A faithful copy is required: transcribe each line below exactly, minus the pictures.

········

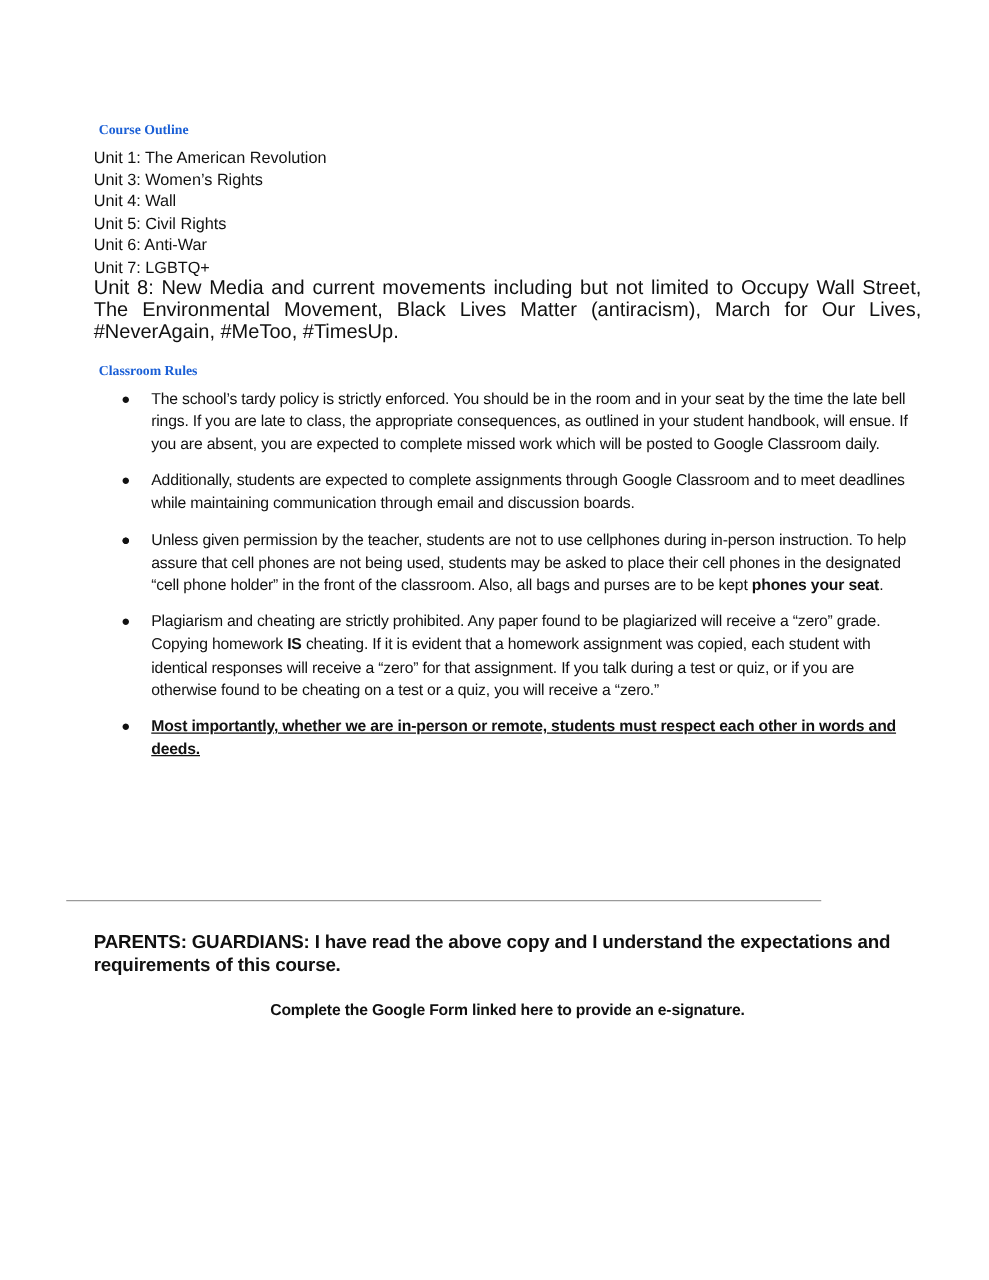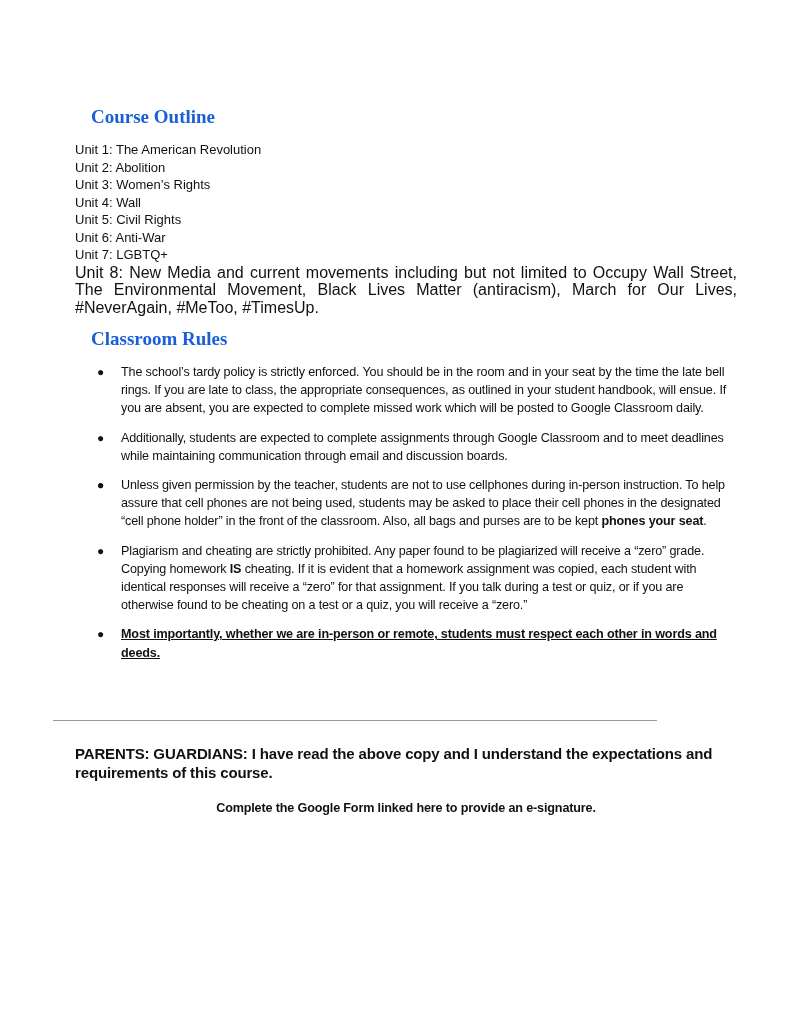--- a/index.html
+++ b/index.html
@@ -10,7 +10,7 @@
     .page { position: absolute; left: 75px; top: 92px; width: 662px; }
     .heading {
       font-family: "Liberation Serif", serif; font-weight: bold; color: #1a5fd6;
-      font-size: 19px; line-height: 17px; margin: 16px;
+      font-size: 11px; line-height: 17px; margin: 4px;
     }
     .unit { font-size: 13px; line-height: 17.5px; }
     .unit8 { font-size: 16px; line-height: 17.5px; text-align: justify; text-align-last: left; }

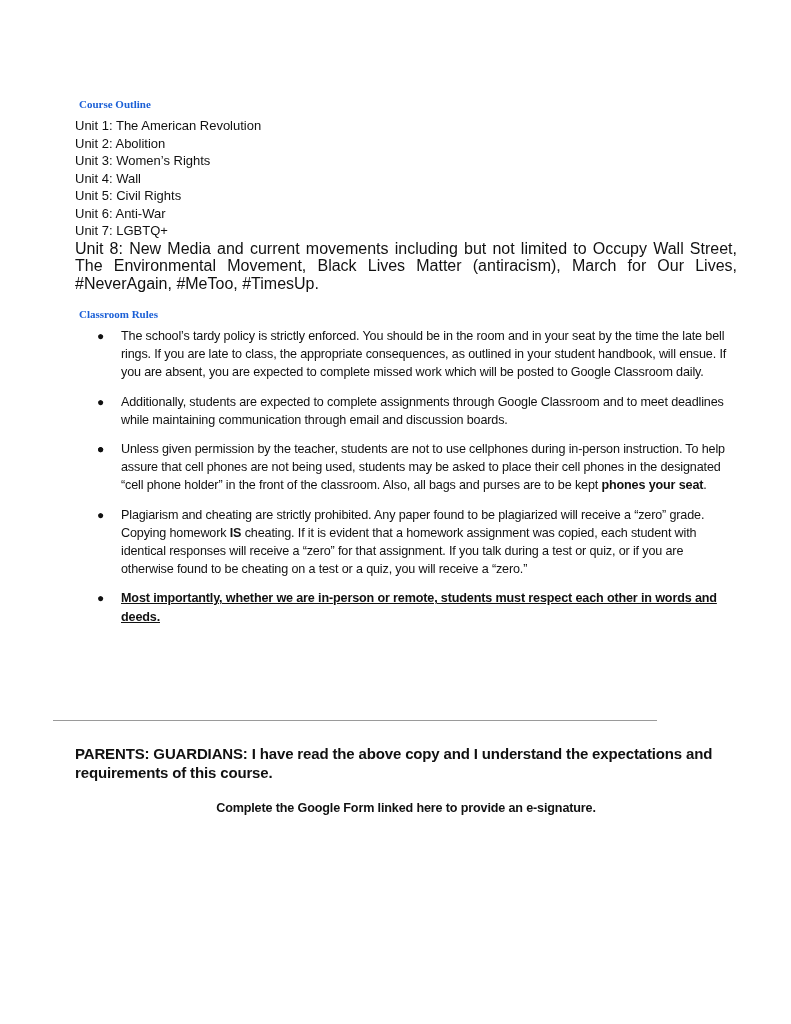--- a/index.html
+++ b/index.html
@@ -45,7 +45,6 @@
   <h2 class="heading">Course Outline</h2>
   <div>
     <div class="unit">Unit 1: The American Revolution</div>
-    <div class="unit">Unit 2: Abolition</div>
     <div class="unit">Unit 3: Women’s Rights</div>
     <div class="unit">Unit 4: Wall</div>
     <div class="unit">Unit 5: Civil Rights</div>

········

Expected answer —
--- a/index.html
+++ b/index.html
@@ -10,7 +10,7 @@
     .page { position: absolute; left: 75px; top: 92px; width: 662px; }
     .heading {
       font-family: "Liberation Serif", serif; font-weight: bold; color: #1a5fd6;
-      font-size: 19px; line-height: 17px; margin: 16px;
+      font-size: 11px; line-height: 17px; margin: 4px;
     }
     .unit { font-size: 13px; line-height: 17.5px; }
     .unit8 { font-size: 16px; line-height: 17.5px; text-align: justify; text-align-last: left; }

--- a/index.html
+++ b/index.html
@@ -45,7 +45,6 @@
   <h2 class="heading">Course Outline</h2>
   <div>
     <div class="unit">Unit 1: The American Revolution</div>
-    <div class="unit">Unit 2: Abolition</div>
     <div class="unit">Unit 3: Women’s Rights</div>
     <div class="unit">Unit 4: Wall</div>
     <div class="unit">Unit 5: Civil Rights</div>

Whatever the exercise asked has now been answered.